I've also provided the basic structure for a decision tree. Again, please feel free to add methods to test or display the tree.
I've provided three datasets, all in the ARFF format. The first is the tennis data, the second the restaurant data, and the third is the breast cancer data. The first two are mostly useful for testing.
I strongly recommend unit testing your code as you go, both with the restaurant and the tennis dataset.
Part 1. (10 points) I've implemented entropy for you. Use that to implement remainder - it should take as input a Series representing one column of the dataset, and the corresponding classifications, and return the remainder contained in these classifications.

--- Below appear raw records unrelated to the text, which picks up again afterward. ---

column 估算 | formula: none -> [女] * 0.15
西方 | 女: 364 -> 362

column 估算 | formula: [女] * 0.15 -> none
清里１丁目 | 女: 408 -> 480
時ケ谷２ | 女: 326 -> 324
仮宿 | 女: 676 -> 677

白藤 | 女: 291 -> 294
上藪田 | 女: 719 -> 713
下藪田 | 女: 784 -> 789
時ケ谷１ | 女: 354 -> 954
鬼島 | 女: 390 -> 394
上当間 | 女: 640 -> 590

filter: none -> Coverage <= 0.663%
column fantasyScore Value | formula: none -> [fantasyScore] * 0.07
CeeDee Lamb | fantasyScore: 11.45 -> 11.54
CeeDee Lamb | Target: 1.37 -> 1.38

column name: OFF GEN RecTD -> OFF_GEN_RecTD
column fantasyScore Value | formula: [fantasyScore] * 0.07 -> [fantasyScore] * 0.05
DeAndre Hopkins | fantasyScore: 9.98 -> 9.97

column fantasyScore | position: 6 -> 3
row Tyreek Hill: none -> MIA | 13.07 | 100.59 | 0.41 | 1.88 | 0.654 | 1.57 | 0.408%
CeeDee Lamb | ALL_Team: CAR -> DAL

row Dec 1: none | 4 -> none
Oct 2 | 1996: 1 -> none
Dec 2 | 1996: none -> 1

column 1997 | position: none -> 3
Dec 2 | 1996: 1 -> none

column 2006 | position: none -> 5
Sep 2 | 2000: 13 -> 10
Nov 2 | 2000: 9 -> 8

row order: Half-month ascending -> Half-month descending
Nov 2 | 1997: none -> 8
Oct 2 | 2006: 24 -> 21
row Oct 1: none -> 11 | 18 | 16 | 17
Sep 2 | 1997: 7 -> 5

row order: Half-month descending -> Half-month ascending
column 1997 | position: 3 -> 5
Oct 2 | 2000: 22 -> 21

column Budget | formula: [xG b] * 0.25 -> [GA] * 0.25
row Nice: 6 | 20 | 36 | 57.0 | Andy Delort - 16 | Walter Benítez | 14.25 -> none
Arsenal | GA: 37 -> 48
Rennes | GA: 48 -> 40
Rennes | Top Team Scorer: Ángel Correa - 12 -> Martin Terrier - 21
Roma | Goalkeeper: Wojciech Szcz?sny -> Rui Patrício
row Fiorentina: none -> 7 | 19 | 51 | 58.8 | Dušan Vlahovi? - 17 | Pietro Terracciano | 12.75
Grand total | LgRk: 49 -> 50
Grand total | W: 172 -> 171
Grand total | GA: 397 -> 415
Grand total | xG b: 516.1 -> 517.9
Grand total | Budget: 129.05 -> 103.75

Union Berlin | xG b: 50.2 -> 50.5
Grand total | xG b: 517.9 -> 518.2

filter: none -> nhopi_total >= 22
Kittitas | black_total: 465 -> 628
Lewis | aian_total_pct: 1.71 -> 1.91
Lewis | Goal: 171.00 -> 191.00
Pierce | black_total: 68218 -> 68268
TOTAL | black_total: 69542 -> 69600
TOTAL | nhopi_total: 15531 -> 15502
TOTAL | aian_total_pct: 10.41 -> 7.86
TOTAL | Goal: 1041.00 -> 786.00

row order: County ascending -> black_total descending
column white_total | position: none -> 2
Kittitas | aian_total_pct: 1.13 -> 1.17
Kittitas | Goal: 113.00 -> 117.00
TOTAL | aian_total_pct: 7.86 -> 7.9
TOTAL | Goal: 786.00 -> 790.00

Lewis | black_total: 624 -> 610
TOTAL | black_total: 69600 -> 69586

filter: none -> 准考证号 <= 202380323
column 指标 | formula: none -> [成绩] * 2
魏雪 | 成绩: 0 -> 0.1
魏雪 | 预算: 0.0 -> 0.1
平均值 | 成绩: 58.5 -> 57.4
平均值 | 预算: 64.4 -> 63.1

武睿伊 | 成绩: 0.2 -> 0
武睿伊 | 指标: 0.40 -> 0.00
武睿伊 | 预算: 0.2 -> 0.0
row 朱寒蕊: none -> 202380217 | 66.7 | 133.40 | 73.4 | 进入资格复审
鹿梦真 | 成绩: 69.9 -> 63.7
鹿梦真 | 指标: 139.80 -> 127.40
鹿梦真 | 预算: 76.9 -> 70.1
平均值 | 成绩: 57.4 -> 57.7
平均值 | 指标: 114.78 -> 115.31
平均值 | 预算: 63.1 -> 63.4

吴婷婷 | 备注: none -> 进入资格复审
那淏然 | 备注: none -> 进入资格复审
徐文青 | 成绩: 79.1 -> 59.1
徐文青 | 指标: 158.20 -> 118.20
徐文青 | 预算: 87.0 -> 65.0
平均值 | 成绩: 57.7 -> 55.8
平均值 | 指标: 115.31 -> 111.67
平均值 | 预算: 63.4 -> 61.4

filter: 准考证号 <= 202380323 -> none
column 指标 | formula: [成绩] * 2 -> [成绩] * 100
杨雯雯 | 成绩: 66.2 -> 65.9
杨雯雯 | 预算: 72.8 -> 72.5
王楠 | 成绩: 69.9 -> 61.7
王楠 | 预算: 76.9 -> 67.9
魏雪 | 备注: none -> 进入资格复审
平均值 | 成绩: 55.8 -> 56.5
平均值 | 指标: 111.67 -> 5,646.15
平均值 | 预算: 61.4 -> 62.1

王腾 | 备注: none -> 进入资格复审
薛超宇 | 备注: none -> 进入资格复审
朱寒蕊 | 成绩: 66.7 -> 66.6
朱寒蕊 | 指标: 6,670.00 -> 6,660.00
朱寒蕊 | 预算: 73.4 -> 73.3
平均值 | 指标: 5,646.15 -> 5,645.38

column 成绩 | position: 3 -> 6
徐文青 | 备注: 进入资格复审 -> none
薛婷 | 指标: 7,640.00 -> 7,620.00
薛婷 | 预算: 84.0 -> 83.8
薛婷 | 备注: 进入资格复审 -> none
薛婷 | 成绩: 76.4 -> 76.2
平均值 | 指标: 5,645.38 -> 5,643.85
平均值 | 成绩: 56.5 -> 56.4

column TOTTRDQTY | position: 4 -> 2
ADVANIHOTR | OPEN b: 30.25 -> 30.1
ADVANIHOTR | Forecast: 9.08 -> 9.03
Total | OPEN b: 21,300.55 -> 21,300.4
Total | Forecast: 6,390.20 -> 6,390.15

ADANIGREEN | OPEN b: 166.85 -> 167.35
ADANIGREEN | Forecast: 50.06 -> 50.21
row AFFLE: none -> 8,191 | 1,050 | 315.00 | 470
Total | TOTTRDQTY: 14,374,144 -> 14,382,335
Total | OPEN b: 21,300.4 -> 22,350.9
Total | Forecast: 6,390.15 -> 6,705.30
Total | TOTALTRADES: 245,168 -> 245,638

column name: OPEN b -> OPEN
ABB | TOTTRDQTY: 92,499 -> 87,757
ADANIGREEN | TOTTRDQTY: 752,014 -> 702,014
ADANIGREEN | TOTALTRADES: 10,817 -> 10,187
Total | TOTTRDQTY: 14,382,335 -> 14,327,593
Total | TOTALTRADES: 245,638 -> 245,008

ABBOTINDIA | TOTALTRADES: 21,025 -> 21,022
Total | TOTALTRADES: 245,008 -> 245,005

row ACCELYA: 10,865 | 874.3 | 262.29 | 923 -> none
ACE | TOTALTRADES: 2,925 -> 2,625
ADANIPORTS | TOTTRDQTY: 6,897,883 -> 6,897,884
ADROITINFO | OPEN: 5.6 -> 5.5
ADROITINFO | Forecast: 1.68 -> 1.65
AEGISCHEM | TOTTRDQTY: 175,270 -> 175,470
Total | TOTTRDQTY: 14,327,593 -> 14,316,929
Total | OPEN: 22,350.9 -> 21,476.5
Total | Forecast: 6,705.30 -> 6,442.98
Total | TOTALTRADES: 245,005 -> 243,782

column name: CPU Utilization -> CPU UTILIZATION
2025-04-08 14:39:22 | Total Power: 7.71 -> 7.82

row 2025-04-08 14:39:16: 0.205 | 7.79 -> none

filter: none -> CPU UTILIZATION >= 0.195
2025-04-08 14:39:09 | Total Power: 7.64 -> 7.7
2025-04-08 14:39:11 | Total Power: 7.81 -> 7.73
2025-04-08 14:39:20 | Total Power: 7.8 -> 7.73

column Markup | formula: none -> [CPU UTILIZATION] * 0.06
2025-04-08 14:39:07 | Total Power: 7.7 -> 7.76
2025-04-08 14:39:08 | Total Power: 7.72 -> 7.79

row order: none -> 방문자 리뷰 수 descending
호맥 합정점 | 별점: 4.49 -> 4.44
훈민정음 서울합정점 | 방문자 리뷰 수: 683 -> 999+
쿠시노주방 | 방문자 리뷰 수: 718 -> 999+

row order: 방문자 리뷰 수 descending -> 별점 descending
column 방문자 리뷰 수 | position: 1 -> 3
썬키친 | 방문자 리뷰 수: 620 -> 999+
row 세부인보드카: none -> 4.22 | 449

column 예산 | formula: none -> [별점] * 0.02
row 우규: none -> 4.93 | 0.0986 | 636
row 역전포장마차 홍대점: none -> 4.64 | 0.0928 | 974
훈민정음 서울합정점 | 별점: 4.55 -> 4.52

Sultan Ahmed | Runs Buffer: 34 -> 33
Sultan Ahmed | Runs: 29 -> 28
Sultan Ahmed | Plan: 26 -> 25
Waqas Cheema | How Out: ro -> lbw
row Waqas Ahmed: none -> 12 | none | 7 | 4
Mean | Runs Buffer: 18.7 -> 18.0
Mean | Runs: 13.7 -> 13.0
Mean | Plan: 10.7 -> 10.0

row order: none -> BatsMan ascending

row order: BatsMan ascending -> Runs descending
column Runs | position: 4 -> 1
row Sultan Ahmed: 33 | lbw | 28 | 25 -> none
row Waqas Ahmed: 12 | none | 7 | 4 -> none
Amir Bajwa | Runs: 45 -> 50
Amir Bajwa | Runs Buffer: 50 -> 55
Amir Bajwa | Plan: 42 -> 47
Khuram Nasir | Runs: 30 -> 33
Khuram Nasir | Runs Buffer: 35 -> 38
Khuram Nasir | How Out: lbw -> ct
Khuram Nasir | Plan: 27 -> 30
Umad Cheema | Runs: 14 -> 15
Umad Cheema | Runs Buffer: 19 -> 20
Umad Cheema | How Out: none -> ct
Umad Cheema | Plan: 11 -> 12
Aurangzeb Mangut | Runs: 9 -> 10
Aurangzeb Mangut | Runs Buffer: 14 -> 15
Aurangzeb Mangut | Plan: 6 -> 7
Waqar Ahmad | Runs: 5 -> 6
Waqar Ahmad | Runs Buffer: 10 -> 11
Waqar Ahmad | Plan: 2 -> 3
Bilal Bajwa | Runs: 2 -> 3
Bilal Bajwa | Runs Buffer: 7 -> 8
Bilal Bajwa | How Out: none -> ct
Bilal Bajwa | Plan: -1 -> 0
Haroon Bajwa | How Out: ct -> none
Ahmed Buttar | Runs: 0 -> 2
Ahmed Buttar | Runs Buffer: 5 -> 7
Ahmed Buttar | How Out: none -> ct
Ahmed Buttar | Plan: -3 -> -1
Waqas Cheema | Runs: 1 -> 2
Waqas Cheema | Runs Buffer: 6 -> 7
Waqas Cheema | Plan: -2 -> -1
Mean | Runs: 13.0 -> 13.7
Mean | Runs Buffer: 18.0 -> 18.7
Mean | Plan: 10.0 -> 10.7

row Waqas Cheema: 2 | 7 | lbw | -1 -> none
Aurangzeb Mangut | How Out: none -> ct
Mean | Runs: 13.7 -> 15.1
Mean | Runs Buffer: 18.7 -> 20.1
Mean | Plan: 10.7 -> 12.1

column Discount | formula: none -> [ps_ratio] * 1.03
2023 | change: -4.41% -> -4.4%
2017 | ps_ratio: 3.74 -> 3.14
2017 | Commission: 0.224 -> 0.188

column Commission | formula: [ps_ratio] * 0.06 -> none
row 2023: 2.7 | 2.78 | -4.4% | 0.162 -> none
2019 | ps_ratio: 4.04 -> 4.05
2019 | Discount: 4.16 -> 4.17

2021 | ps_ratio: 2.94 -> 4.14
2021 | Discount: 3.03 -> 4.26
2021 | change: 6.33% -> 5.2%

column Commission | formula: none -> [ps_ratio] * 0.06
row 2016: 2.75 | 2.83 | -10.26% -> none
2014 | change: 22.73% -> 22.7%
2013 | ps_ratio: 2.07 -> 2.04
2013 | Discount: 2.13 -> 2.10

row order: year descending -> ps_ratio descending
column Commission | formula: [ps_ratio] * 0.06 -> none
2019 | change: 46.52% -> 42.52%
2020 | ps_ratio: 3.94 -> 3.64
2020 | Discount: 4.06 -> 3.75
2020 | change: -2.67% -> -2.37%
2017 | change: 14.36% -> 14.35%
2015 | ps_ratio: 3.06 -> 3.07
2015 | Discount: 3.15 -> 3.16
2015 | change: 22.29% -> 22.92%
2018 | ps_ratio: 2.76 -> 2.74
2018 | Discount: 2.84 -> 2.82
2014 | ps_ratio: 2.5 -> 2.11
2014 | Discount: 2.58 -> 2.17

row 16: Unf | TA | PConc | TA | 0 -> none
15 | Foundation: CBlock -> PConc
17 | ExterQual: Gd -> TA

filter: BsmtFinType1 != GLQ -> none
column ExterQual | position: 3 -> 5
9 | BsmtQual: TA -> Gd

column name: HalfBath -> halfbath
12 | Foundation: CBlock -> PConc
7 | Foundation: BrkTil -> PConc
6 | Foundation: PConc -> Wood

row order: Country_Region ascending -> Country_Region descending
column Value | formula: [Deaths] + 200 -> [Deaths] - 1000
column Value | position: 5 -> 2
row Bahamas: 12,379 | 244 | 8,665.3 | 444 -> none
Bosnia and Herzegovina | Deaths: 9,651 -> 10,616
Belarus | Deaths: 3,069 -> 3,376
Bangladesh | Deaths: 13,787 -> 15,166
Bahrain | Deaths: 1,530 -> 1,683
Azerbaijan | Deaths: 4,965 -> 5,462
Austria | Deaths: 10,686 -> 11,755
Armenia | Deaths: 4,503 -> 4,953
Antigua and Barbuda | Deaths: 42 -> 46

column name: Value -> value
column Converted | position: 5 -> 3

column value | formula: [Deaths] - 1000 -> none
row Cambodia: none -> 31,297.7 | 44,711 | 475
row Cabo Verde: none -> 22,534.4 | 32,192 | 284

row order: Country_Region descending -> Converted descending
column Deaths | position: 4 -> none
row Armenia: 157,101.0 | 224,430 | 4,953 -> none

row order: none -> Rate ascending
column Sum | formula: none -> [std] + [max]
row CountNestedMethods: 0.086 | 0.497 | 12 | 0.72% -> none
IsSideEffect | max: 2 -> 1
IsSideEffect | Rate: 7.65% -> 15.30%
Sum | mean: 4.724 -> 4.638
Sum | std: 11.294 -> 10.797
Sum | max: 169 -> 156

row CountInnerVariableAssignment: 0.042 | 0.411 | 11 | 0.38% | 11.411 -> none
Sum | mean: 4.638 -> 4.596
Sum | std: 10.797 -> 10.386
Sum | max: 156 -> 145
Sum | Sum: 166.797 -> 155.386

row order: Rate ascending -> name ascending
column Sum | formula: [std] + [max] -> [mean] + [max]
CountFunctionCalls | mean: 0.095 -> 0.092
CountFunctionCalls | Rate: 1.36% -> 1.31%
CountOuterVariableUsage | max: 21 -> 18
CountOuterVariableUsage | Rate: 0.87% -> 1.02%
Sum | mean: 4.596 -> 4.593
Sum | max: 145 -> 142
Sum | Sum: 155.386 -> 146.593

Part 2. (10 points) Next, implement selectAttribute. It should consider all attributes and choose the one that maximizes gain (or minimizes remainder)
Part 3. (10 points) Now you're ready to build your tree. A tree is really just a wrapper class for a Node. A Node is either a leaf node, which just has a value, or it's not, in which case it has an attribute and children. makeNode should recursively construct your tree based on the pseudocode in the comments.
Also add a wrapper to the Tree class that initially calls makeNode and sets the root to the result of this call.
Part 4. (10 points) Now you're ready to implement classify. Classify should take as input a Series representing an instance and return the value predicted for this instance.
Part 5. (10 points) Now, let's test your tree. Using the cancer dataset, measure the tree's accuracy. Use 5-fold cross validation. Note - you should implement this yourself - do not use the sklearn module for this part. (it's good practice!) Please provide a script that allows us to easily run and test your code.
Question 3: (15 points) In this part you'll compare the performance of your tree to the one included in sklearn.
To begin, implement the same setup as above using sklearn's Decision Tree Classifier. You can load the cancer dataset using sklearn's load_breast_cancer() function. Use their Cross validation helper to evaluate the performance of the sklearn tree on the breast cancer data with both entropy and gini as splitting criteria. Prepare a PDF document containing a chart that shows your results.
Question 4: (15 points) A weakness of decision trees is their tendency to overfit to the training data. One solution to this is to use a random forest, which is a set of pruned decision trees, each trained on a subset of the data. sklearn also contains random forests. Extend your analysis in question 3 to test the accuracy of random forests on the breast cancer data. Vary both the number of estimators (2,5, and 10) and the number of samples (25%, 50%, 100%). Add a chart comparing these results to your PDF.
Question 5: (686 students only). (10 points) Rule-based inference is a long-standing approach to a wide variety of problems, including system verification, code analysis, and medical diagnoses. One of the first systems to demonstrate the effectiveness of this approach was MYCIN. This book provides a historical overview of MYCIN. Please read Chapter 1 (describing MYCIN) , Chapter 2.1-2.3 (describing rule-based systems), and Chapter 36 through section 36.2.3.
Prepare a report summarizing the contributions of MYCIN, spefically addressing these questions:
- What was MYCIN? What problem was it designed to solve from a medical perspective? Why was this important?
- What problem was MYCIN designed to address from an AI perspective? Why was this important?
- MYCIN is an example of a production system. What does that mean?
- MYCIN was one of the first systems to separate the knowledge base from the inference engine. What does this mean? Why is this approach important?
- MYCIN is referred to as an example of the "evidence gathering" paradigm. This is closely related to the fact that it uses backward chaining. What does it mean to say that MYCIN uses evidence gathering, and how does that make the inference process more efficient?